Le cerveau et ses mystères déroutent la science
“UNE nouvelle génération d’ordinateurs très ingénieux est en cours d’élaboration dans les laboratoires de l’intelligence artificielle”, a expliqué la revue High Technology. Ce sont des “systèmes experts” de deuxième génération qui, comme leurs homologues de la première génération, détiendront la connaissance spécialisée des scientifiques humains. Toutefois, ces nouveaux systèmes résoudront certains problèmes, une faculté que ne possèdent pas les systèmes existants. Mais seront-ils en mesure de penser?
Depuis le milieu des années 1950, lorsque l’intelligence artificielle est devenue un domaine particulier de la science des ordinateurs, les ingénieurs informaticiens ont caressé le rêve de créer un ordinateur qui pense. Jusqu’à présent, le rêve n’est pas devenu réalité. “Nous ne disposons pas de programme réellement créatif ou inventif et qui puisse comprendre les raisonnements humains complexes”, reconnaît Roger Schank, directeur du projet de l’intelligence artificielle à l’Université Yale. En fait, la revue Psychology Today a résumé plus de 25 ans de recherches en ces termes: “N’importe quel enfant peut faire au moins trois choses qu’aucun ordinateur n’est capable de réaliser: identifier un visage, comprendre une langue et marcher avec deux jambes.”
Les ordinateurs sont tout simplement dépassés par les possibilités de l’esprit humain. D’une part, le plus performant des circuits intégrés paraît rudimentaire en comparaison des interconnexions existant entre les neurones ou cellules nerveuses du cerveau (on estime leur nombre à 100 milliards). On prétend que le système de recherche du cerveau dépend d’un réseau de connexions et “ce réseau dense de connexions dans la mémoire humaine constitue l’une des différences les plus notoires entre les humains et les machines. L’aptitude du cerveau humain à rechercher des informations simultanément dans ses millions de neurones paraît absolument étrange”. De plus, précise la revue Science, “le cerveau effectue des millions ou des milliards d’opérations en même temps et en parallèle; la génération actuelle des ordinateurs à architecture séquentielle, où les ordres sont exécutés l’un après l’autre, est complètement dépassée”.

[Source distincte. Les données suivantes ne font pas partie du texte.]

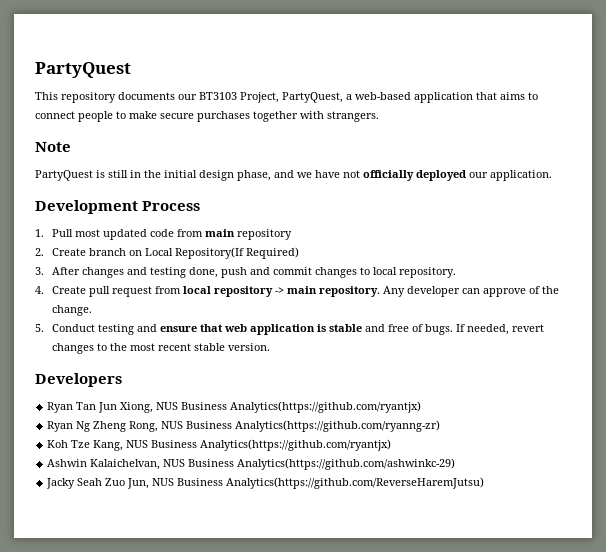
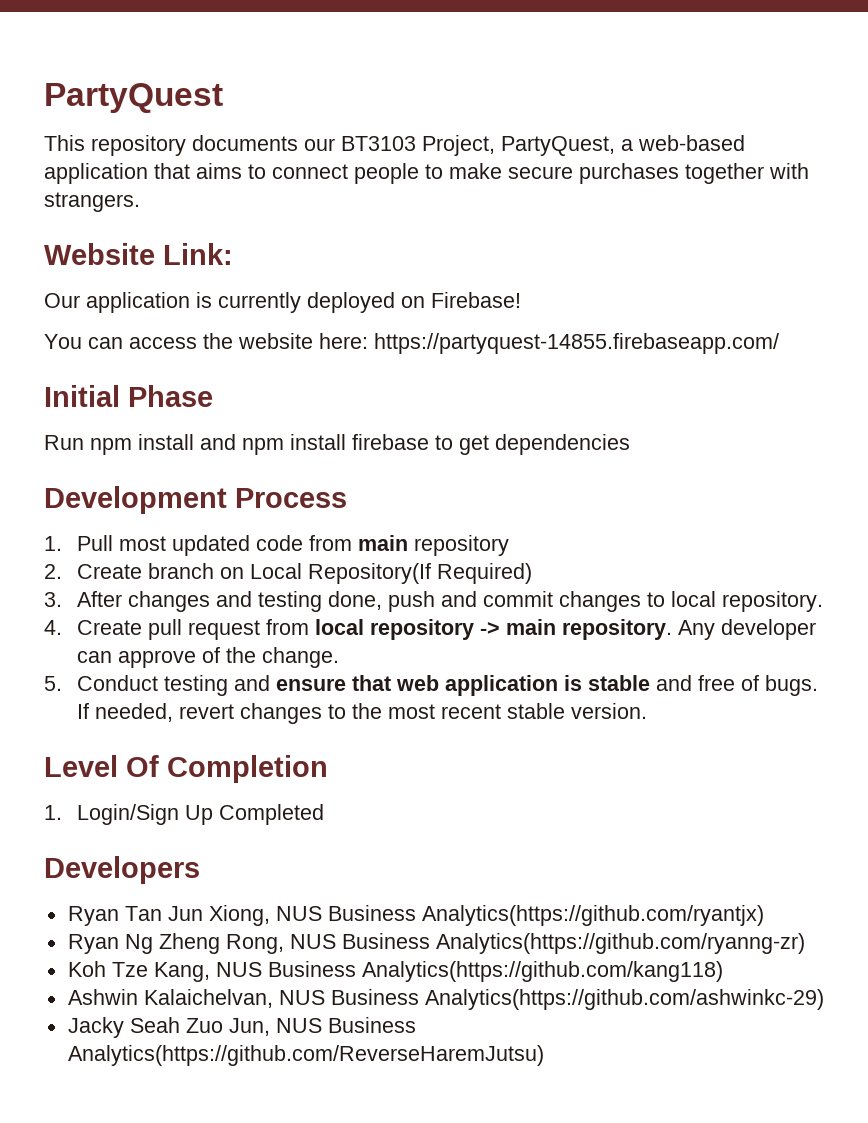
[35,142,71,152] [35,170,552,181] Note // PartyQuest is still in the initial design phase, and we have not officially deployed our application. -> [44,243,233,265] [44,292,521,313] [44,333,779,354] [44,385,213,407] [44,434,630,455] Website Link: // Our application is currently deployed on Firebase! // You can access the website here: https://partyquest-14855.firebaseapp.com/ // Initial Phase // Run npm install and npm install firebase to get dependencies
(270, 347) none -> [44,755,328,783] [44,804,324,825] // Level Of Completion // 1. Login/Sign Up Completed
[200,439,392,451] Analytics(https://github.com/ryantjx) -> [361,961,723,982] Analytics(https://github.com/kang118)

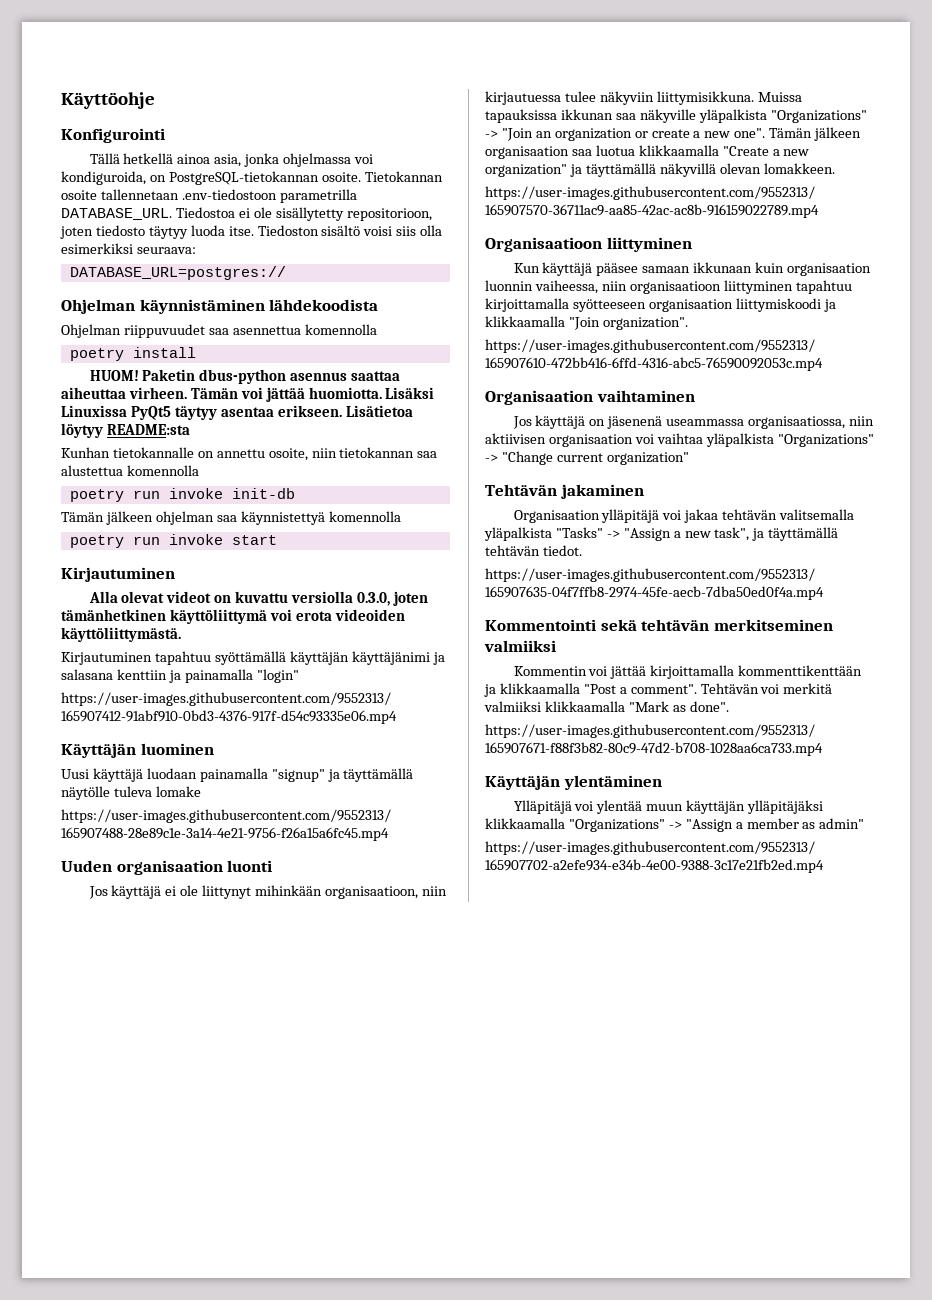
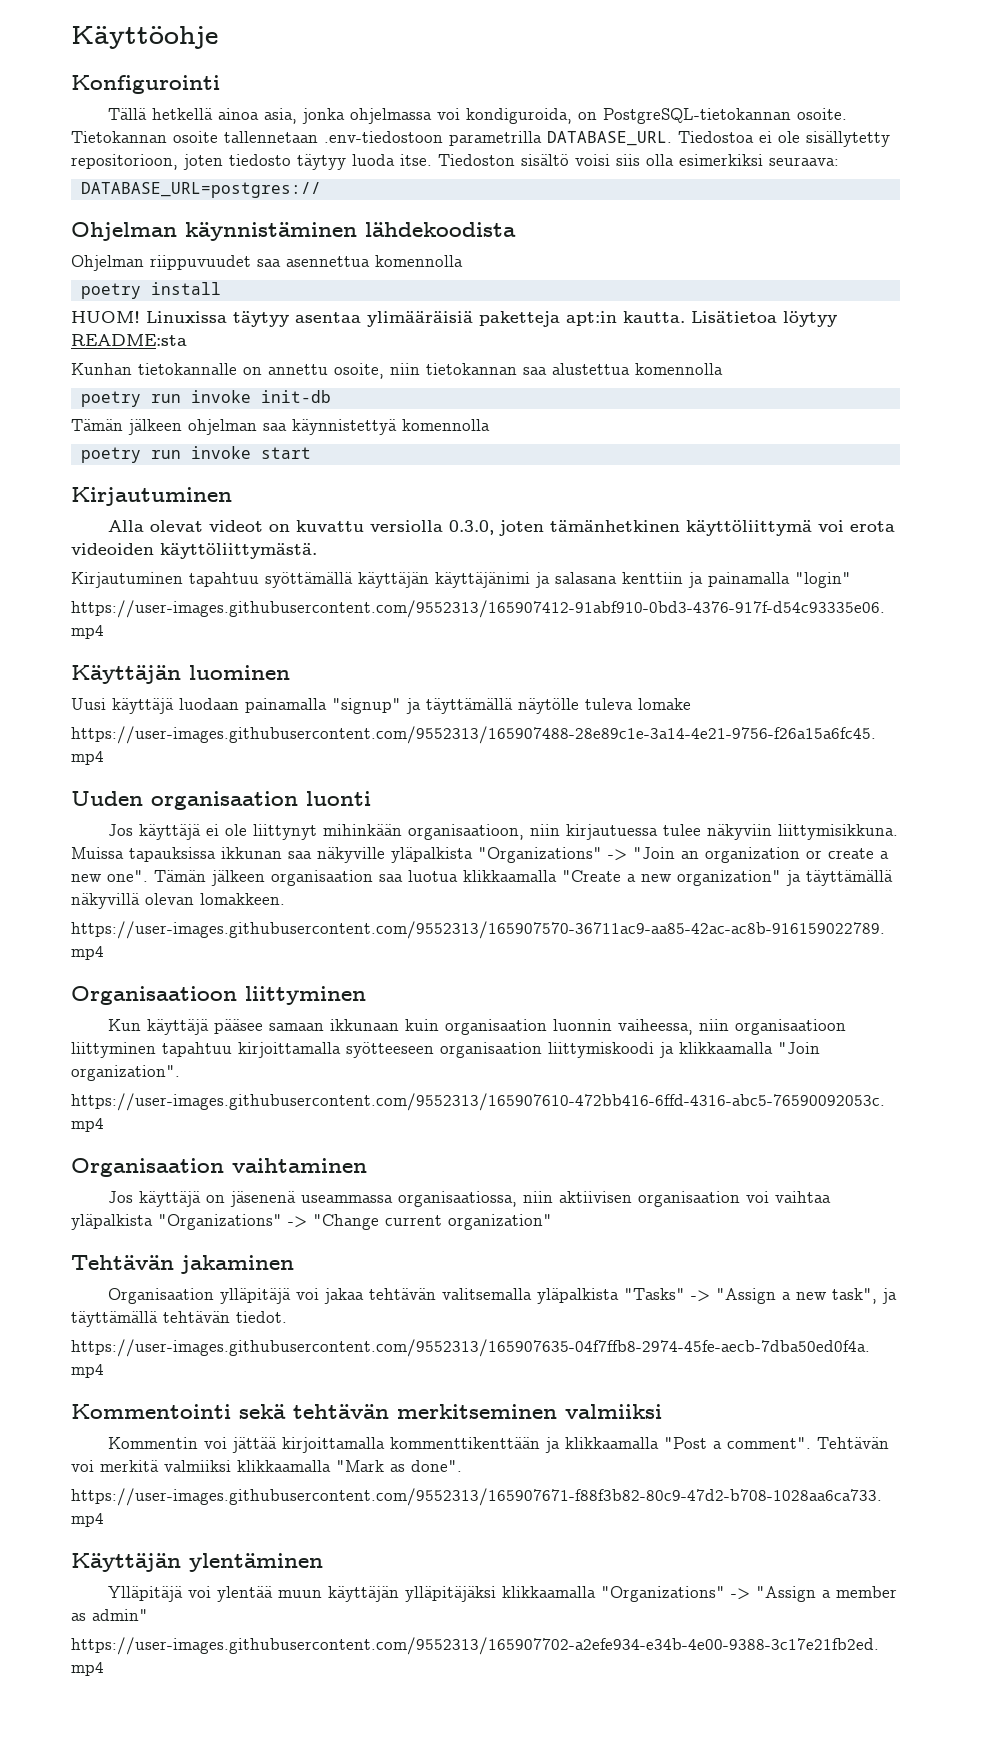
[142,369,401,384] [61,387,435,402] [61,405,342,420] Paketin dbus-python asennus saattaa aiheuttaa virheen. Tämän voi jättää huomiotta. Lisäksi Linuxissa PyQt5 täytyy asentaa erikseen. -> [146,311,685,327] Linuxissa täytyy asentaa ylimääräisiä paketteja apt:in kautta.

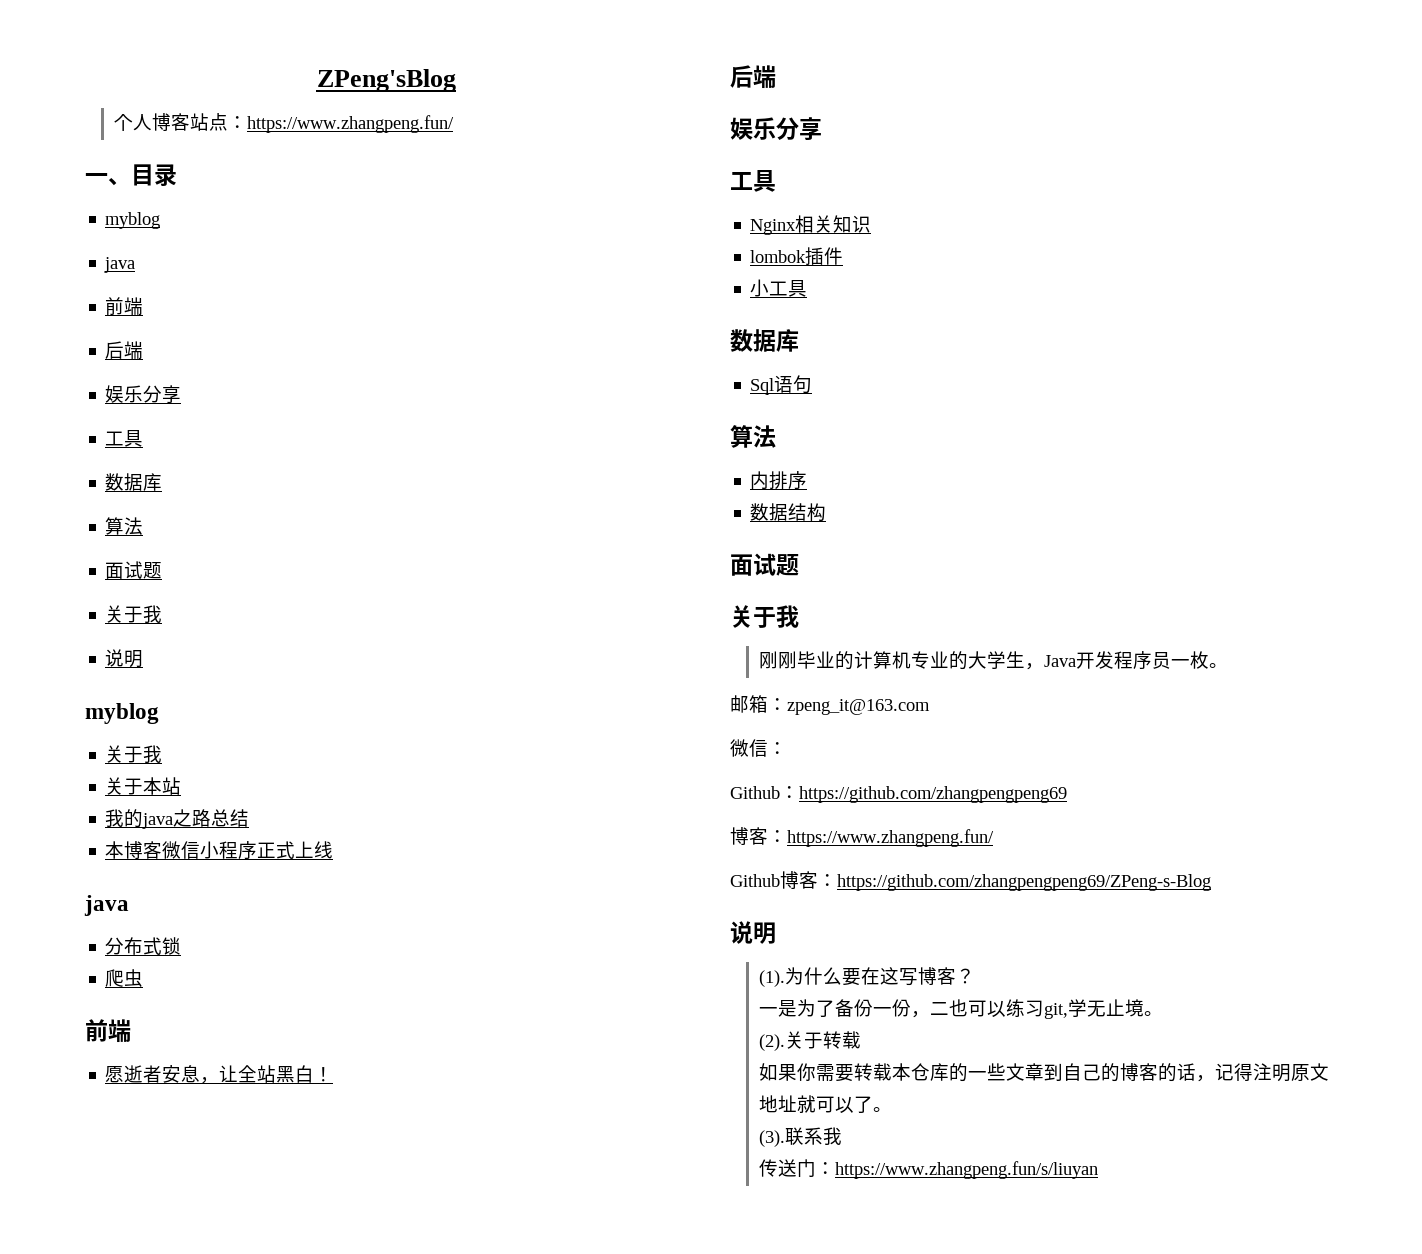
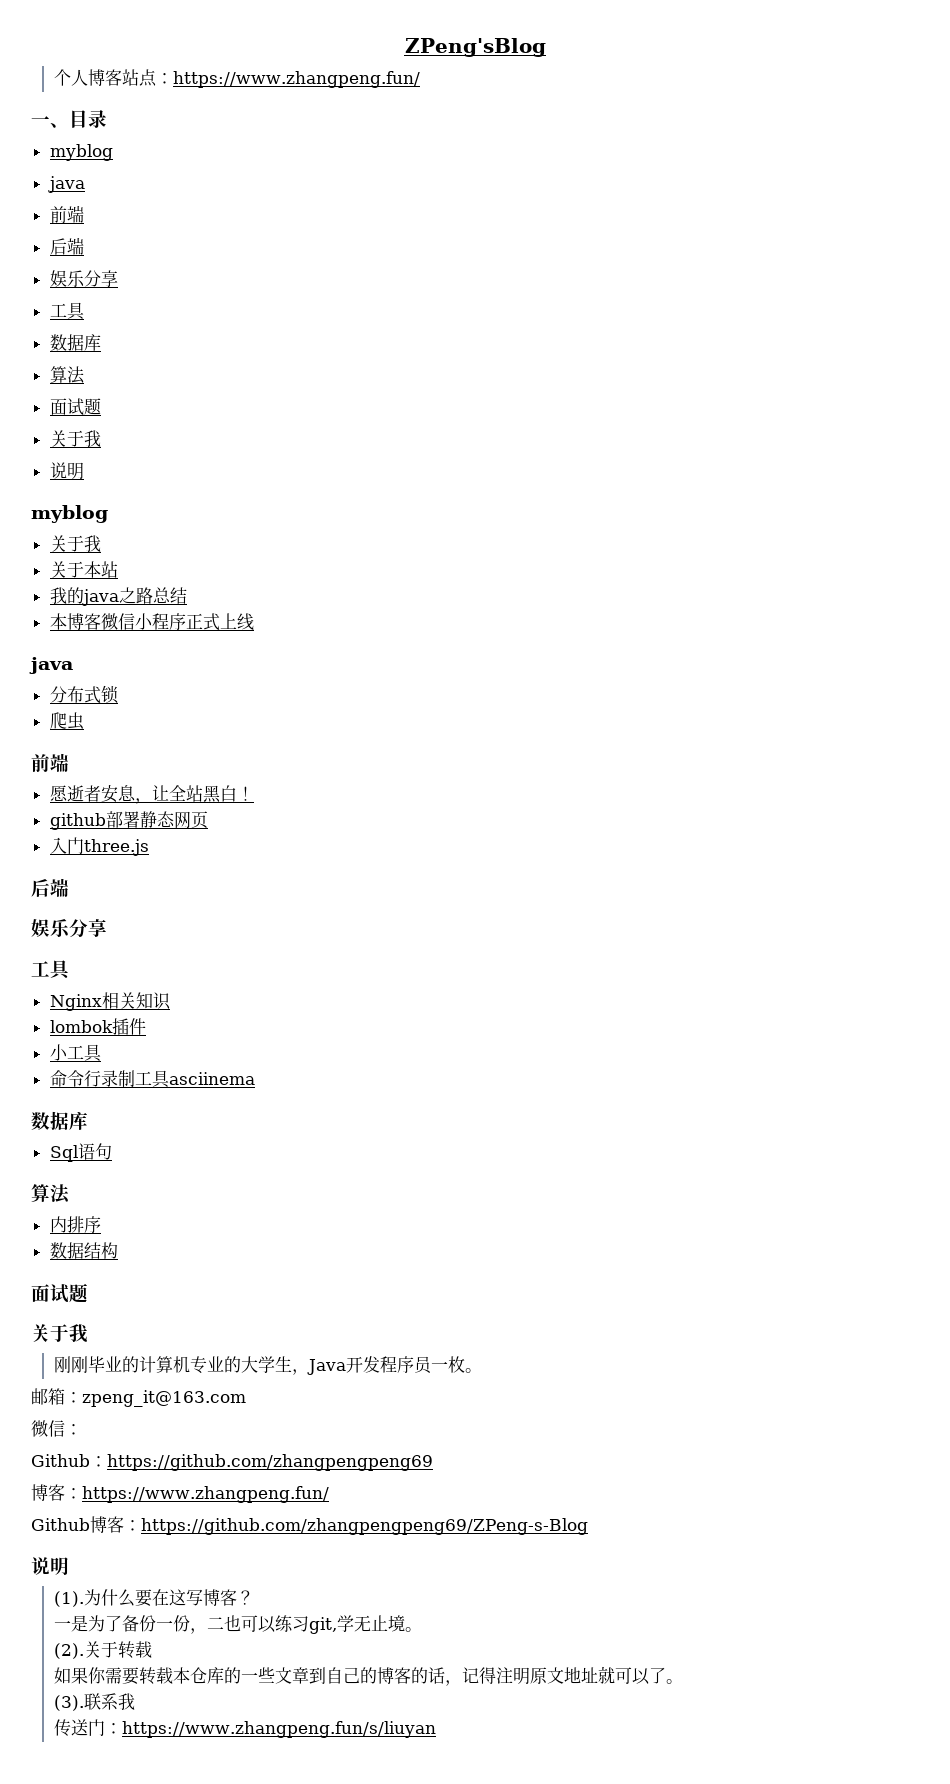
(334, 1074) none -> [49,811,208,830] [49,837,149,856] // github部署静态网页 // 入门three.js
(808, 288) none -> [49,1070,255,1088] // 命令行录制工具asciinema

Il est vrai que des ordinateurs effectuent des opérations de calcul complexes en un temps infiniment plus faible que le plus habile des mathématiciens. Les ordinateurs performants peuvent même battre la plupart des joueurs d’échecs. Mais la machine a ses limites. “Un bon programme de jeu d’échecs sera peut-être en mesure de battre à plate couture un bon joueur, a expliqué un article récent du New York Times Magazine, mais si vous modifiez à peine la règle du jeu (...) la machine sera complètement perdue alors que le joueur humain s’efforcera de s’adapter.”
Qu’est-ce qui confère à l’humain cet avantage? Le raisonnement et la capacité d’induction. Nous abordons un problème sous des angles différents en discernant les informations importantes de celles qui sont sans rapport avec le sujet. Nous n’avons pas de difficulté pour maîtriser les notions du langage ou pour apprendre par l’expérience. En deux mots, nous avons du “bon sens”. L’expérience pénible qu’ont vécue les scientifiques en voulant copier ce “bon sens” leur a donné, selon la revue Science, “une leçon d’humilité, et [elle] les a amenés à estimer l’incroyable complexité de l’acte humain le plus ordinaire ainsi que le degré élevé de connaissances qu’un ordinateur (ou un humain) doit posséder avant de faire quoi que ce soit”.
Les scientifiques reconnaissent qu’on ne fera pas de découverte sensationnelle dans le domaine de l’intelligence artificielle, malgré l’augmentation des performances des ordinateurs des prochaines générations. Le problème réside en partie dans le fait que nous ne comprenons pas suffisamment notre propre processus de réflexion pour être en mesure de le copier.
“Ah!” nous exclamons-nous lorsqu’une idée nous vient à l’esprit. Mais la façon dont cette idée chemine en nous demeure un mystère.